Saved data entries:
◆ ◆ ◆
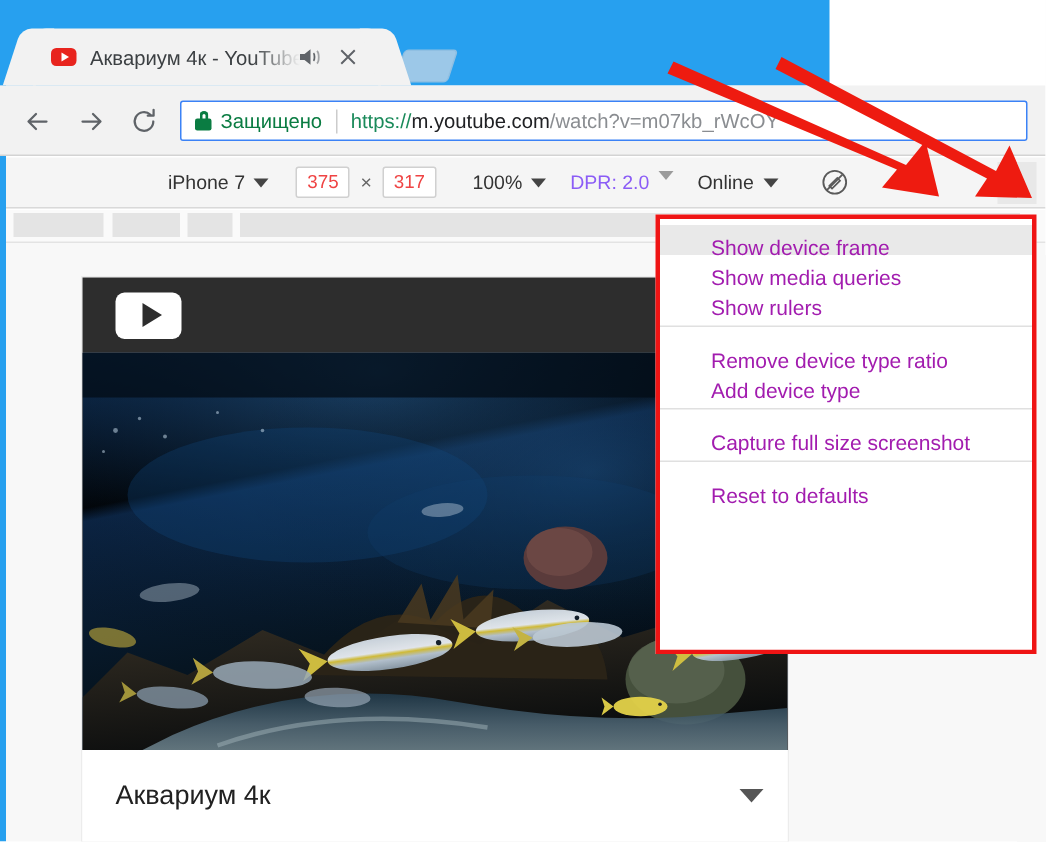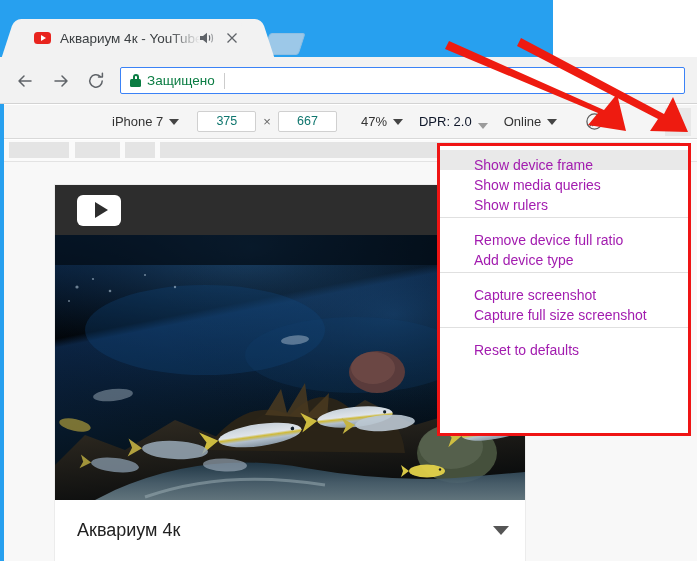--- a/index.html
+++ b/index.html
@@ -86,27 +86,27 @@
     position: absolute; left: 4px; top: 105px; width: 693px; height: 34px;
     background: #f5f5f5; border-bottom: 1px solid #d9d9d9;
     display: flex; align-items: center; font-size: 13px; color: #333;
   }
   .dev-device { margin-left: 108px; display: flex; align-items: center; }
   .caret { display: inline-block; width: 0; height: 0; margin-left: 6px;
     border-left: 5px solid transparent; border-right: 5px solid transparent;
     border-top: 6px solid #444; }
   .caret.grey { border-top-color: #9b9b9b; }
   .dim-box {
-    width: 59px; height: 21px; margin-left: 18px; border: 1px solid #d0d0d0;
+    width: 36px; height: 21px; margin-left: 18px; border: 1px solid #d0d0d0;
     background: #fff; border-radius: 2px; text-align: center; line-height: 19px;
-    font-size: 12.5px; color: #0f766e;
+    font-size: 12.5px; color: #ef4444;
   }
   .dim-x { margin: 0 7px; color: #666; font-size: 13px; }
   .dev-zoom { margin-left: 24px; display: flex; align-items: center; }
-  .dev-dpr  { margin-left: 16px; display: flex; align-items: flex-end; color:#0f172a; }
+  .dev-dpr  { margin-left: 16px; display: flex; align-items: flex-start; color:#8b5cf6; }
   .dev-net  { margin-left: 16px; display: flex; align-items: center; }
   .rotate-icon { margin-left: 28px; width: 19px; height: 19px; }
   .dots-btn {
     position: absolute; right: 6px; top: 3px; width: 26px; height: 28px;
     background: #e8e8e8; display: flex; flex-direction: column;
     align-items: center; justify-content: center; gap: 3px;
   }
   .dots-btn span { width: 3px; height: 3px; border-radius: 50%; background: #5a5a5a; display:block;}
 
   
@@ -221,33 +221,34 @@
       </svg>
     </span>
 
     <div class="omnibox">
       <span class="lock">
         <span class="shackle"></span>
           <span class="body"></span>
       </span>
       <span class="secure-text">Защищено</span>
       <span class="omni-sep"></span>
+      <span class="url"><span class="scheme">https://</span><span class="host">m.youtube.com</span><span class="path">/watch?v=m07kb_rWcOY</span></span>
     </div>
   </div>
 
   <div class="devbar">
     <div class="dev-device">
       <span>iPhone 7</span>
       <span class="caret"></span>
     </div>
     <div class="dim-box">375</div>
     <span class="dim-x">×</span>
-    <div class="dim-box" style="margin-left:0">667</div>
+    <div class="dim-box" style="margin-left:0">317</div>
     <div class="dev-zoom">
-      <span>47%</span>
+      <span>100%</span>
       <span class="caret"></span>
     </div>
     <div class="dev-dpr">
       <span>DPR: 2.0</span>
       <span class="caret grey"></span>
     </div>
     <div class="dev-net">
       <span>Online</span>
       <span class="caret"></span>
     </div>
@@ -410,24 +411,23 @@
       </div>
     </div>
   </div>
 
   <div class="menu">
     <div class="menu-inner">
       <div class="menu-item hover">Show device frame</div>
       <div class="menu-item">Show media queries</div>
       <div class="menu-item">Show rulers</div>
       <div class="menu-sep"></div>
-      <div class="menu-item">Remove device full ratio</div>
+      <div class="menu-item">Remove device type ratio</div>
       <div class="menu-item">Add device type</div>
       <div class="menu-sep"></div>
-      <div class="menu-item">Capture screenshot</div>
       <div class="menu-item">Capture full size screenshot</div>
       <div class="menu-sep"></div>
       <div class="menu-item">Reset to defaults</div>
     </div>
   </div>
 
   <svg class="arrows" viewBox="0 0 697 561">
     <g fill="#ee1b10">
 
       <path d="M449 41 L604 110 L617 94 L626 131 L588 125 L598 113 L445 49 Z"></path>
◆ ◆ ◆
**Exercise prompt:** Write out exactly and only the lines that run from the start of the data above through the line containing "border-left: 5px solid", leaving the pictures out.

**Task output:**
--- a/index.html
+++ b/index.html
@@ -86,27 +86,27 @@
     position: absolute; left: 4px; top: 105px; width: 693px; height: 34px;
     background: #f5f5f5; border-bottom: 1px solid #d9d9d9;
     display: flex; align-items: center; font-size: 13px; color: #333;
   }
   .dev-device { margin-left: 108px; display: flex; align-items: center; }
   .caret { display: inline-block; width: 0; height: 0; margin-left: 6px;
     border-left: 5px solid transparent; border-right: 5px solid transparent;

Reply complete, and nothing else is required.